In other places he talks about how we don't have evidence that the lower classes were unhappy with their lot. Dude, in most things we don't have evidence what the lower classes thought whatsoever. The people who wrote things down were almost always elite males.

For a corrective I'd recommend David Graeber's Debt: The First 5000 Years. A not entirely unfair summary of Graeber would be "The first two thousand years of urban civilization were the worst. The next two thousand years, they were also the worst. After that, things went into a bit of a decline." The article refers to debt jubilees; you don't have debt jubilees unless debt is a huge social problem.

I do like his point about early trade happening at the edges of cultures. I'm not sure I buy it entirely, but it's interesting.
posted by zompist at 3:57 PM on January 8 [3 favorites]


Sorry, one more complaint.

As a result, there were real limits to centralized authority. The effective power of the ruler is diluted by his need to exercise authority through subordinates (and their subordinates), whose ‘household’ domains are smaller in scale but similar in structure to his own.


A minor point: when you're an early civilization inventing terms for hierarchies, of course you use kinship terms. What else would you use? I would be wary of therefore assuming that the institutions involved acted just like a family or clan.

But the main thing-- the first statement is entirely correct, but I don't think it means what he thinks it does. Of course kings couldn't micromanage everything in their kingdom. One of the Sultans of Delhi mentioned that he could only count on his orders being obeyed within a hundred miles of Delhi (and his nominal realm was most of India). Even a modern corporation or dictatorship requires delegation; all the more so a kingdom without modern communications.

But this was not "limited power" in the way a constitution or a legislature limits power. It doesn't mean that power was benign, or not resented by the ruled.
posted by zompist at 4:16 PM on January 8 [2 favorites]


V. Gordon Childe and the Urban Revolution: a historical perspective on a revolution in urban studies
In the 1960s, functionalist explanations of early states were popular. These models posited that larger and more complex societies required organisation and coordination, so leaders altruistically stepped forward to take on these tasks for the benefit of everyone; these early managers were posited as the ones who formed the first governments and the first elite social classes (e.g. Sanders and Price, 1968). This simplistic approach was replaced in the 1980s by ‘political’ models that placed more emphasis on the self-serving nature of elite activities: elites were portrayed as looking after their own interests first, leading to exploitation and inequality (e.g. Brumfiel and Earle, 1987b) rather than the consensual social integration of earlier models.
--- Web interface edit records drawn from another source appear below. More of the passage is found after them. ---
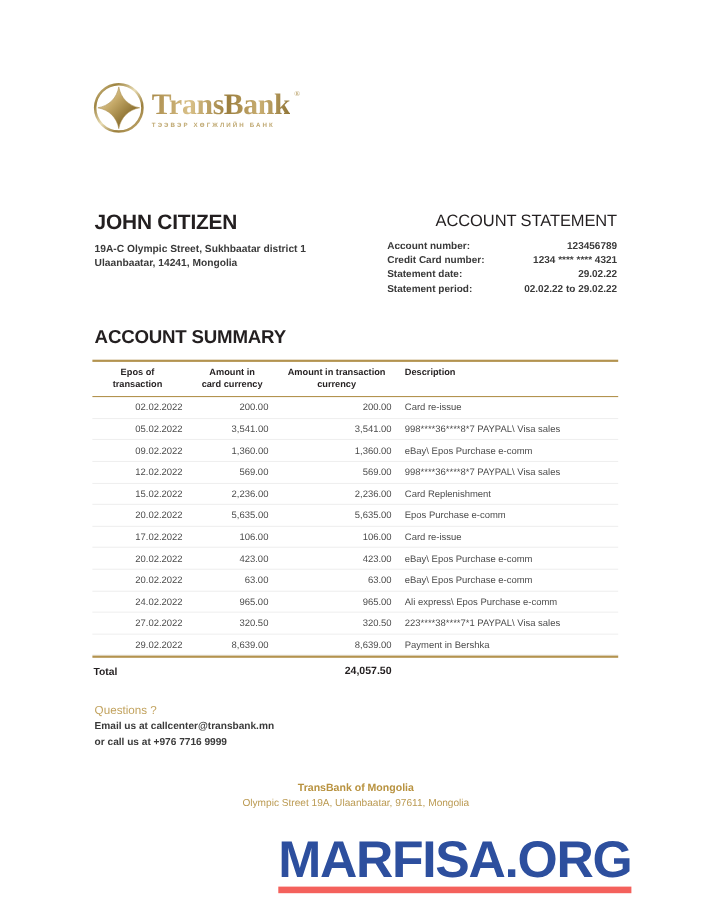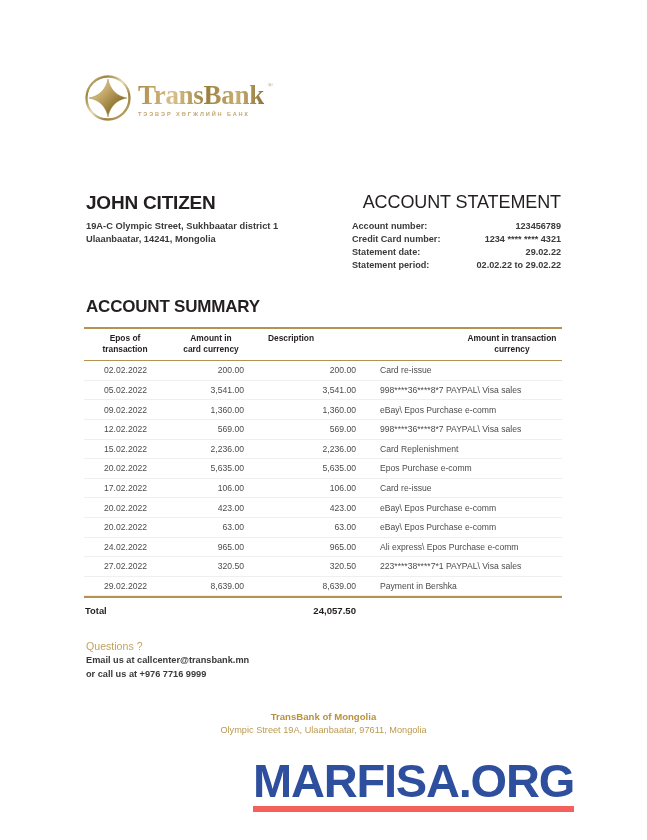--- a/index.html
+++ b/index.html
@@ -73,21 +73,21 @@
   .customer-addr {
     font-size: 9.3px;
     font-weight: bold;
     color: #3a3a3a;
     line-height: 1.42;
     margin-top: 6px;
   }
 
   .statement-block { position: absolute; left: 352px; top: 193px; width: 209px; }
   .statement-title {
-    font-size: 18px;
+    font-size: 15px;
     color: #231f20;
     text-align: right;
     letter-spacing: -0.1px;
     line-height: 1.1;
   }
   .statement-rows { margin-top: 7px; }
   .st-row {
     display: flex;
     justify-content: space-between;
     font-size: 9.1px;
@@ -137,24 +137,24 @@
     display: flex;
     align-items: center;
     height: 19.6px;
     border-bottom: 1px solid #efefef;
   }
   .td {
     font-size: 8.6px;
     color: #4c4c4c;
     line-height: 1.2;
   }
-  .td.col-date { text-align: center; padding-left: 1px; }
+  .td.col-date { text-align: right; padding-left: 1px; }
   .td.col-card { text-align: right; padding-right: 12px; }
   .td.col-txn  { text-align: right; padding-right: 0px; }
-  .td.col-desc { text-align: left; padding-left: 24px; white-space: nowrap; }
+  .td.col-desc { text-align: left; padding-left: 12px; white-space: nowrap; }
 
   .total-row {
     display: flex;
     align-items: center;
     height: 24px;
   }
   .total-label {
     width: 82px;
     font-size: 9.4px;
     font-weight: bold;
@@ -303,26 +303,26 @@
 
     <div class="thead">
       <div class="th col-date">
         <div>Epos of</div>
         <div>transaction</div>
       </div>
       <div class="th col-card">
         <div>Amount in</div>
         <div>card currency</div>
       </div>
-      <div class="th col-desc">
-        <div>Description</div>
-      </div>
       <div class="th col-txn">
         <div>Amount in transaction</div>
         <div>currency</div>
+      </div>
+      <div class="th col-desc">
+        <div>Description</div>
       </div>
     </div>
 
     <div class="rule-gold-thin"></div>
 
     <div id="rows-container">
         <div class="trow">
           <div class="td col-date">02.02.2022</div>
           <div class="td col-card">200.00</div>
           <div class="td col-txn">200.00</div>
This trend of theorising has continued to evolve through an emphasis on different types of power (Earle, 1997) and studies of how ancient rulers and governments used space (Smith, 2003), cities (Yoffee, 2005; Smith, 2008) and other resources to create, expand and legitimise their power.

[...] A final development of note is the great expansion in archaeological studies of people and their daily activities and social conditions. Many archaeologists excavating in ancient cities have turned from the temples, palaces and tombs of the elite to the houses and workshops of commoners. By studying households and neighbourhoods, archaeologists can now reconstruct many aspects of daily life, social identity and the roles of commoners in society (Allison, 1999; Robin, 2001). New comparative political models, employing collective action theory, explore the variation in ancient governments, which ranged from autocratic and despotic regimes to more democratic forms in which commoners had a greater say in governance (Blanton and Fargher, 2008).